De Oekraïense elektriciteit werd in 1999 via enkele tussenschakels doorverkocht en geleverd aan Moldtranselectro, een Moldavisch overheidsbedrijf. Op grond van de toepasselijke voorwaarden betaalde de ene tussenschakel (Derimen) wel aan haar verkoper (de distributeur Energoalians) maar voldeed Moldtranselectro slechts een aantal van de verschuldigde termijn voor de elektriciteitsleveringen aan Derimen. Die droeg haar vordering op Moldtranselectro over aan Energoalians. Laatstgenoemde probeerde via Moldavische en vervolgens Oekraïense rechterlijke instanties het resterend bedrag van circa 13, 7 miljoen EURO betaald te krijgen. Uiteindelijk startte Energoalians een ad-hoc arbitrageprocedure tegen de Republiek Moldavië op grond van een bepaling van het Verdrag inzake het Energiehandvest 1994 (het EHV).

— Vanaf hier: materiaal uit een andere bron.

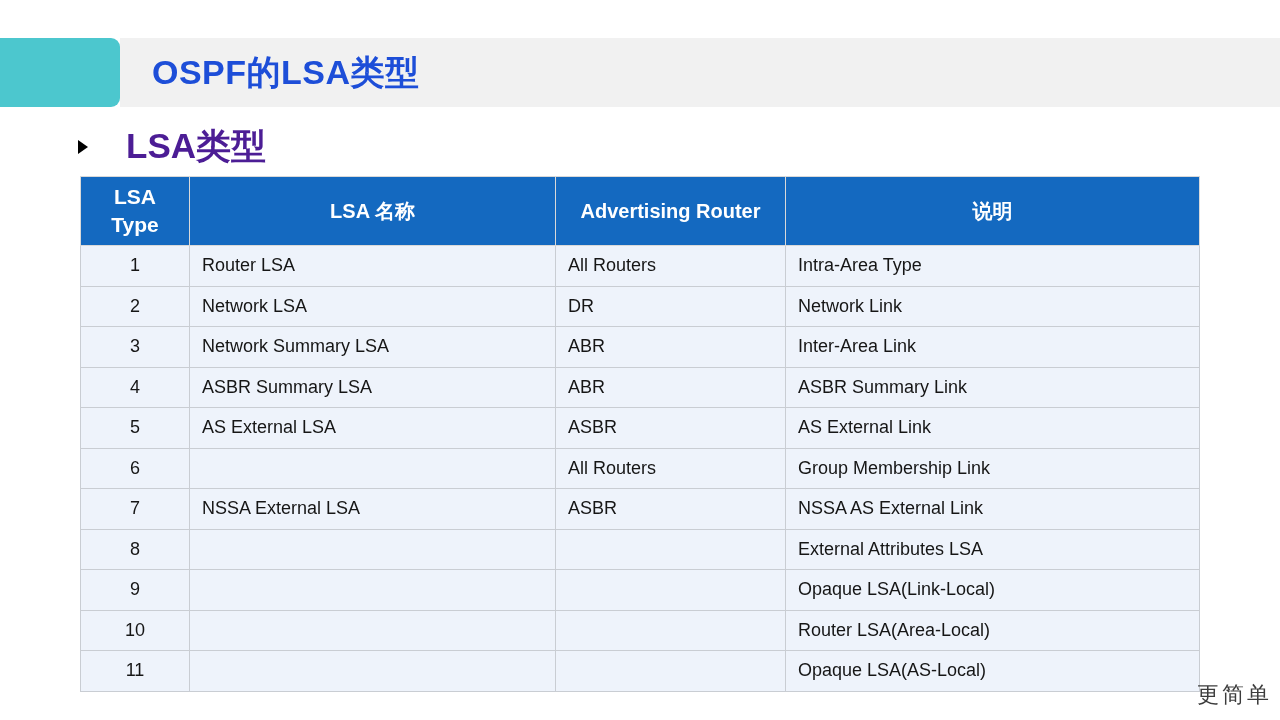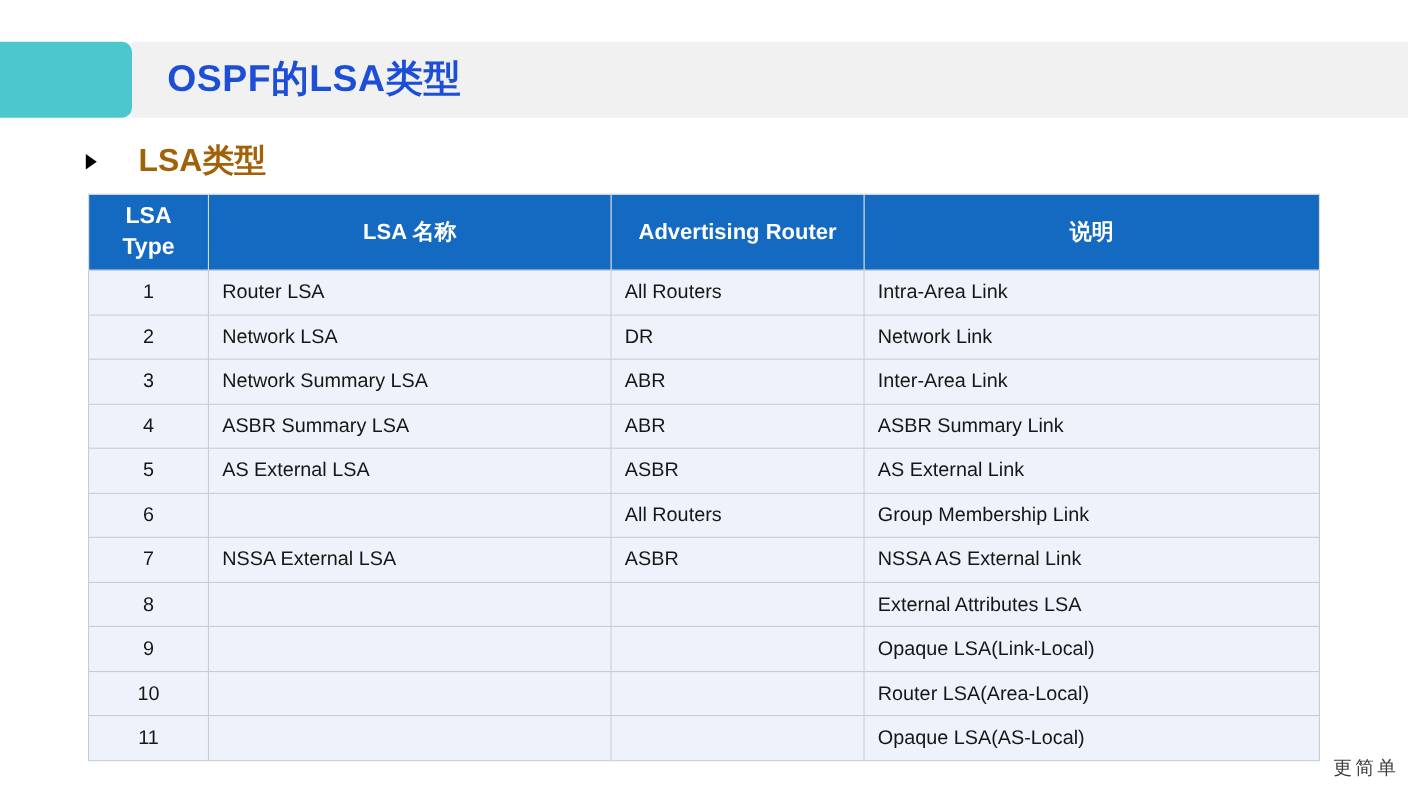--- a/index.html
+++ b/index.html
@@ -74,9 +74,9 @@
     margin-top: 2px;
   }
   .subtitle-text {
-    font-size: 29px;
+    font-size: 35px;
     font-weight: bold;
-    color: #a16207;
+    color: #4c1d95;
     white-space: nowrap;
   }
 

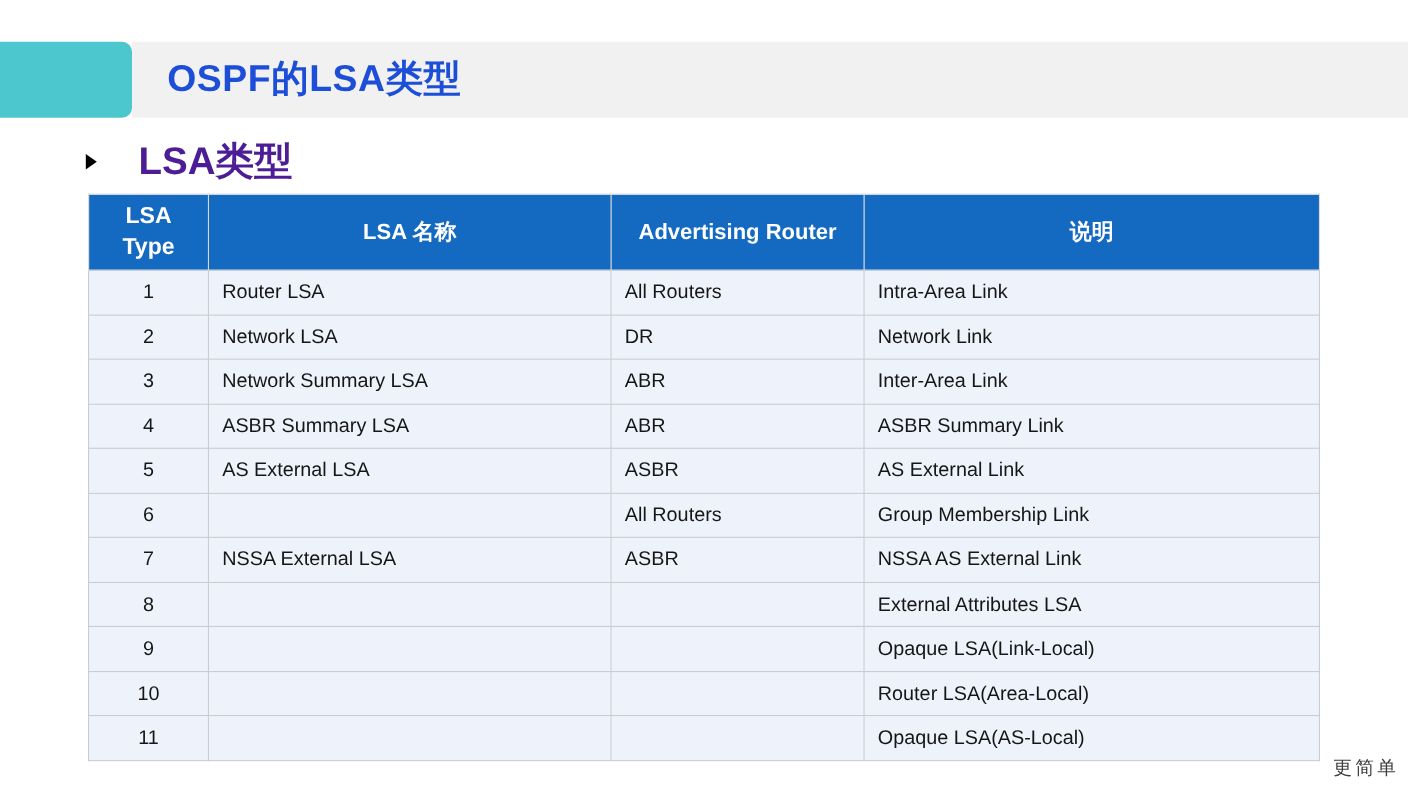--- a/index.html
+++ b/index.html
@@ -195,7 +195,7 @@
           <td class="cell-type">1</td>
           <td class="cell-name">Router LSA</td>
           <td class="cell-adv">All Routers</td>
-          <td class="cell-desc">Intra-Area Link</td>
+          <td class="cell-desc">Intra-Area Type</td>
         </tr>
         <tr>
           <td class="cell-type">2</td>

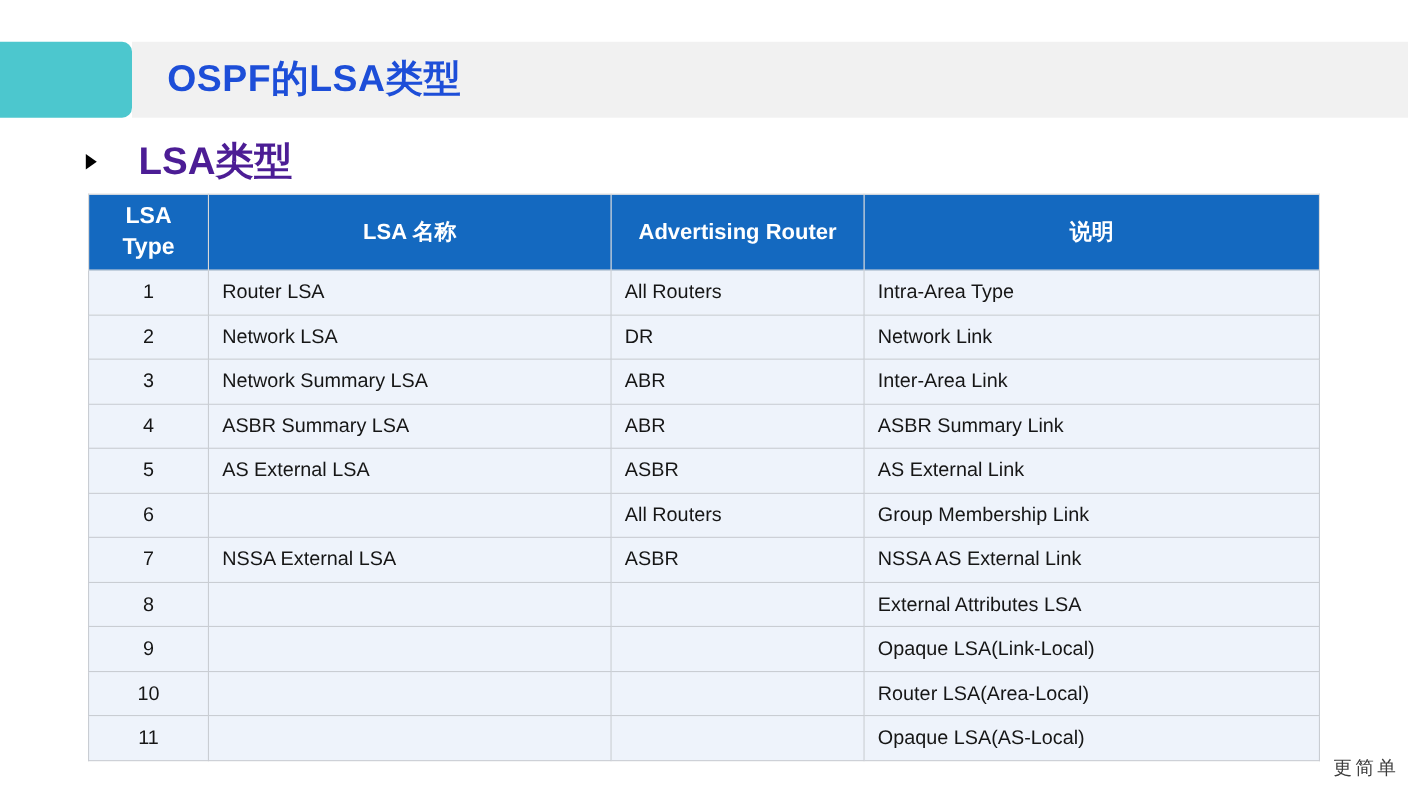--- a/index.html
+++ b/index.html
@@ -141,7 +141,7 @@
     right: 8px;
     bottom: 10px;
     font-family: "DejaVu Serif", "Liberation Serif", serif;
-    font-size: 17px;
+    font-size: 22px;
     color: #3c3c3c;
     white-space: nowrap;
     letter-spacing: 3px;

Dat verdrag is indertijd, mede op initiatief van de Nederlandse oud-premier Lubbers, opgezet voor een verzekerde energievoorziening en om de Oost-Europese landen dichter bij de Europese Gemeenschap te brengen. Bij dit verdrag zijn behalve veel derde landen zowel de EU lidstaten als de Europese Unie zelf aangesloten. Ook Oekraïne en Moldavië zijn partij bij het Energie Handvest. Art. 26 van het EHV bevat een aantal mogelijke regelingen voor het beslechten van geschillen tussen een investeerder en een verdragsluitende partij in het geval van de niet-nakoming van verplichtingen. Een van die geschillenregelingen is een tussen partijen overeen te komen arbitrageregeling. Daarvoor noemt het EHV verschillende opties, zoals via ICSID, Uncitral of het Arbitrage Instituut van de Kamer van Koophandel in Stockholm.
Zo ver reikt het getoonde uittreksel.